The Library History Round Table (LHRT) announces the presentation of the 2018 Donald G. Davis Article Award
For Immediate Release
Danielle M. Alderson
CHICAGO — The Library History Round Table (LHRT) is delighted to announce the presentation of the 2018 Donald G. Davis Article Award to Dr. Jennifer Burek Pierce for her 2016 article, “The Reign of Children: The Role of Games and Toys in American Public Libraries, 1877-1925,” published in Information & Culture. Dr. Pierce, an associate professor in the School of Library and Information Science at the University of Iowa, will be recognized at a Library History Round Table award ceremony during the LHRT Research Forum, at 1 p.m. Sunday, June 24, during the American Library Association Annual Conference.
The Davis Award Committee writes:
The article weaves together an array of source types—toys, games, trade articles, manuals, catalogs—into an engaging study with wide application. Going to immense lengths to gather her primary materials, she searched through multiple private and special collections for artifacts and resources. In addition, her research is firmly rooted in the literature including periodicals and other print materials essential to historical research. Her rich selection of illustrations and enchanting descriptions of the toys and games of the past, such as “magic lanterns” and “dissected maps”, are coupled with astute inferences about how these realia reflected professional debates among librarians about the nature of youth services in nascent public libraries in the late 19th and early 20th century U.S. In addition to expanding the historiography of U.S. public libraries, her research has made a notable contribution to the interdisciplinary field of childhood studies.
Most significantly, Dr. Pierce not only interpreted her sources within their historical context but discusses the ways the work of librarians in the 19th and early 20th century U.S. with toys and games can inform library practice today. She writes in her conclusion:
As twenty-first-century librarians emphasize new media and spaces suited to child and adolescent preferences, they need to know that the terrain they survey is one the profession has visited before. Present-day librarians interested in apps, computer games, and other types of atypical materials are better positioned than their predecessors to win arguments about the worth of the services they seek to provide…. This time, the bright colors, the noisy sounds, and the nontraditional material are contained within digital devices.

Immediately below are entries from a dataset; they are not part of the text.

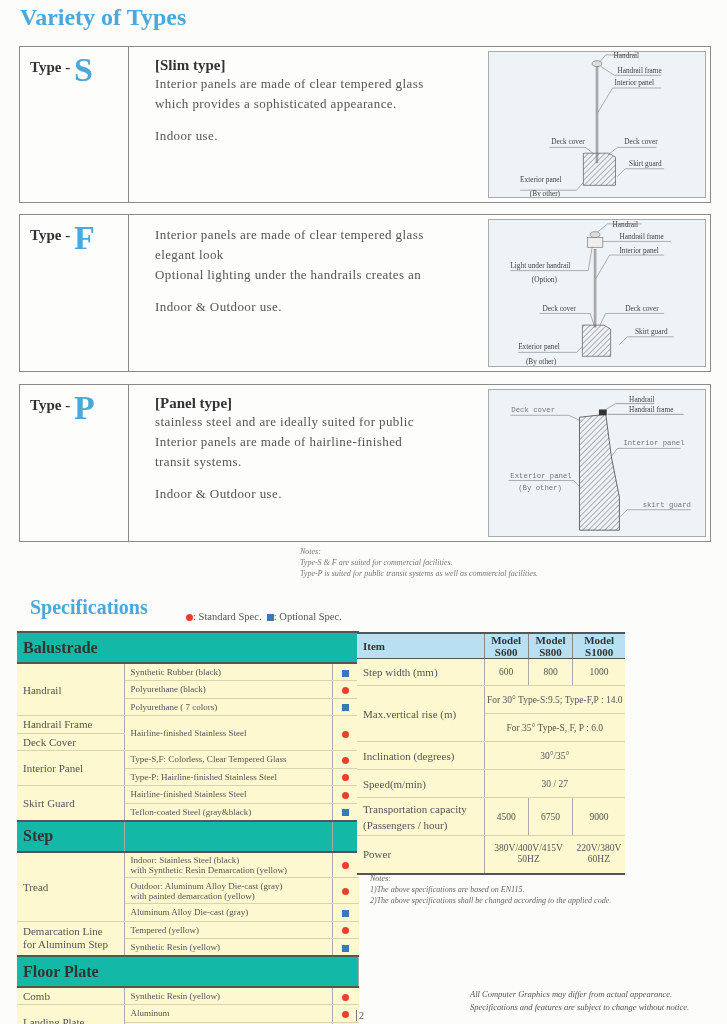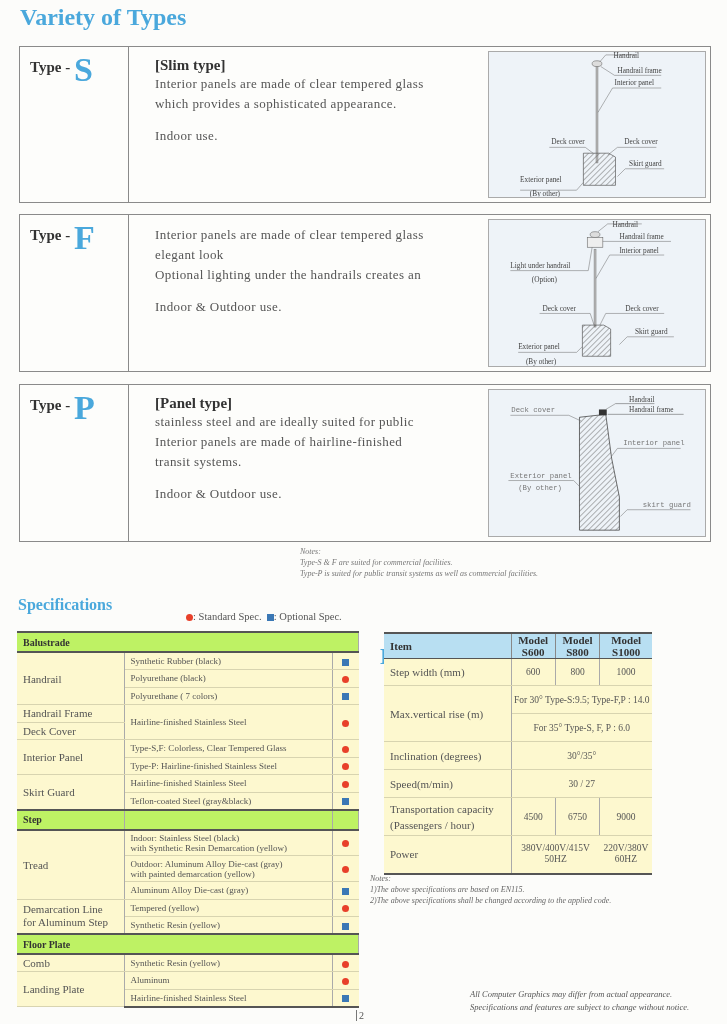--- a/index.html
+++ b/index.html
@@ -22,7 +22,7 @@
   .diagram .mono { font-family: "Liberation Mono", monospace; font-size: 7.5px; fill: #777; }
   #notes-types { position: absolute; left: 300px; top: 546px; font-size: 8px; font-style: italic; color: #777; line-height: 11px; }
 
-  #title-spec { left: 18px; top: 596px; font-size: 16px; font-family: Liberation Serif, serif; }
+  #title-spec { left: 30px; top: 596px; font-size: 20px; font-family: Liberation Serif, serif; }
   #legend { position: absolute; left: 186px; top: 611px; font-size: 10.5px; color: #555; }
   .dot { display: inline-block; width: 7px; height: 7px; border-radius: 50%; background: #e8402a; vertical-align: middle; }
   .sq { display: inline-block; width: 7px; height: 7px; background: #3b78b5; vertical-align: middle; }

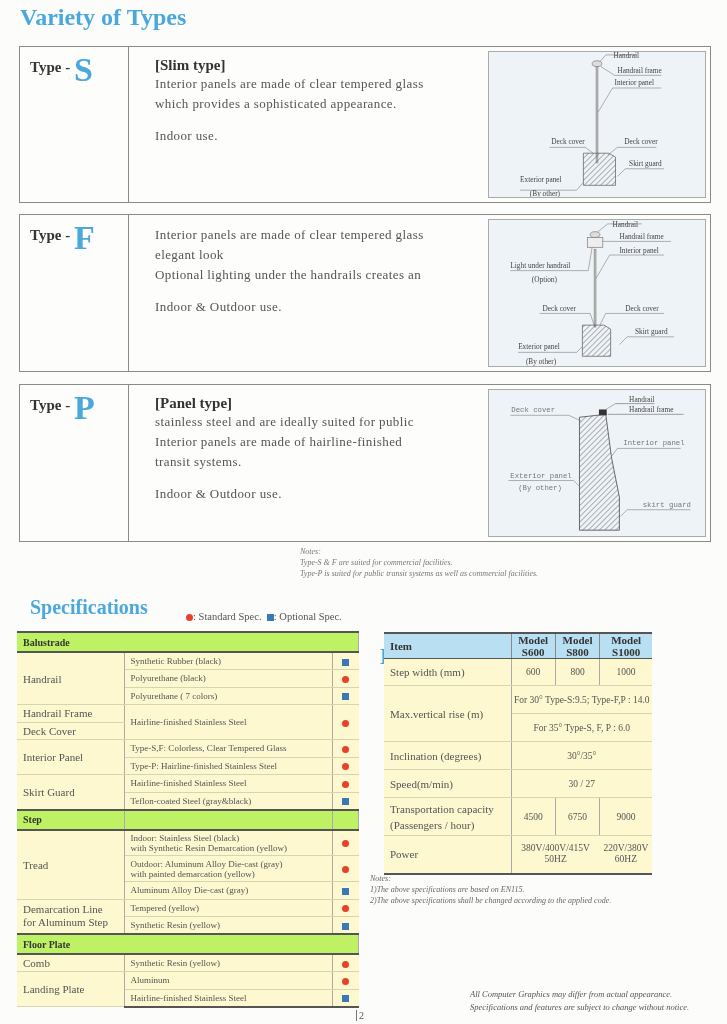--- a/index.html
+++ b/index.html
@@ -33,7 +33,7 @@
   #spec-table td.item { font-size: 11px; width: 107px; }
   #spec-table td.mark { width: 26px; text-align: center; border-right: none; }
   #spec-table td.opt { font-size: 9px; }
-  #spec-table tr.sect td { background: #bef264; color: #333; font-weight: bold; font-size: 10px; height: 20px; border-top: 2px solid #555; border-bottom: 2px solid #555; }
+  #spec-table tr.sect td { background: #14b8a6; color: #333; font-weight: bold; font-size: 16px; height: 31px; border-top: 2px solid #555; border-bottom: 2px solid #555; }
   #spec-table tr.last td { border-bottom: 2px solid #555; }
 
   #title-basic { left: 380px; top: 600px; font-size: 24px; margin-top: 43px; }

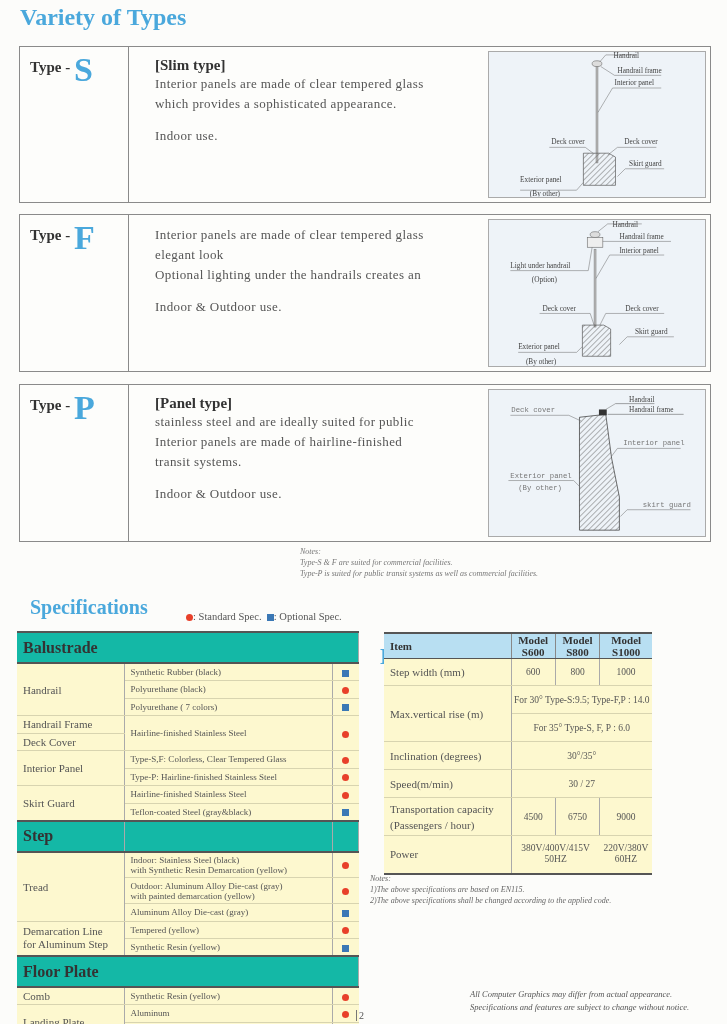--- a/index.html
+++ b/index.html
@@ -37,7 +37,7 @@
   #spec-table tr.last td { border-bottom: 2px solid #555; }
 
   #title-basic { left: 380px; top: 600px; font-size: 24px; margin-top: 43px; }
-  #basic-table { left: 384px; top: 632px; width: 268px; font-size: 10px; }
+  #basic-table { left: 357px; top: 632px; width: 268px; font-size: 10px; }
   #basic-table th { background: #b8dff2; color: #333; font-weight: bold; font-size: 11px; height: 19px; border-top: 2px solid #555; border-bottom: 1px solid #555; border-right: 1px solid #888; text-align: center; }
   #basic-table th.first { text-align: left; padding-left: 6px; width: 127px; }
   #basic-table th.lastc { border-right: none; }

Whether we have learned to think expansively about the possibilities of children’s services, then, is an open question. Even in the twenty-first century, children’s librarians must still work to bring about the reign of children in the services to young library users.

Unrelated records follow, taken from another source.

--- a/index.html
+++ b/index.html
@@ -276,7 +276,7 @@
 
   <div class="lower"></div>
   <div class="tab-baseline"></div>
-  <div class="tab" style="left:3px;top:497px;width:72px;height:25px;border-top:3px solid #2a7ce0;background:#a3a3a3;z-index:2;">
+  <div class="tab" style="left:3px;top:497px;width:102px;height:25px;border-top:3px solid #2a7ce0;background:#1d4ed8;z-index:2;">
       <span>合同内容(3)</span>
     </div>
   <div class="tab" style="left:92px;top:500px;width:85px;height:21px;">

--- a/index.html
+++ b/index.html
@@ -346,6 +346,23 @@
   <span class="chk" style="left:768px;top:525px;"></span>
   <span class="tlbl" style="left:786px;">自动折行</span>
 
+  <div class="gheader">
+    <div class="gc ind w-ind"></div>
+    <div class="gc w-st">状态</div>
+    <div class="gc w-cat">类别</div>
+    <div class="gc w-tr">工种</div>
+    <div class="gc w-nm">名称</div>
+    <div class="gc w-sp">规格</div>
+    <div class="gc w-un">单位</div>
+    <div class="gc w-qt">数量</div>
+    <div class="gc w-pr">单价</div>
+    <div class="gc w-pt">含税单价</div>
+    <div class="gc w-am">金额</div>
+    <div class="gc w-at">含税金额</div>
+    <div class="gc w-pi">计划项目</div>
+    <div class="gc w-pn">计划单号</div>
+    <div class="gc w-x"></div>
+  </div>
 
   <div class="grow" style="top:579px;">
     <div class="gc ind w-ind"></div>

Dr. Pierce draws our attention again to a long-standing debate about the services and collections appropriate for a public library. With this research she contributes to our continued discussion in ways that this committee found engaging in its rigor and depth.
The Davis award is presented by the Library History Round Table of the American Library Association every even-numbered year to recognize the best article written in English in the field of United States and Canadian library history. The award honors Donald G. Davis, longtime professor at the School of Information at the University of Texas.
Dr. Pierce thanks the American Antiquarian Society, which awarded her the Jay and Deborah Last Fellowship, and Winterthur Museum, Garden & Library for a Winterthur Research Fellowship. In addition to this research funding, both institutions and their superlative library and archival staff provided access to primary source materials that made this essay possible. LHRT wishes to thank the Davis Award Committee: Brett Spencer, chair; and members, Ben Brick and Christine D’Arpa.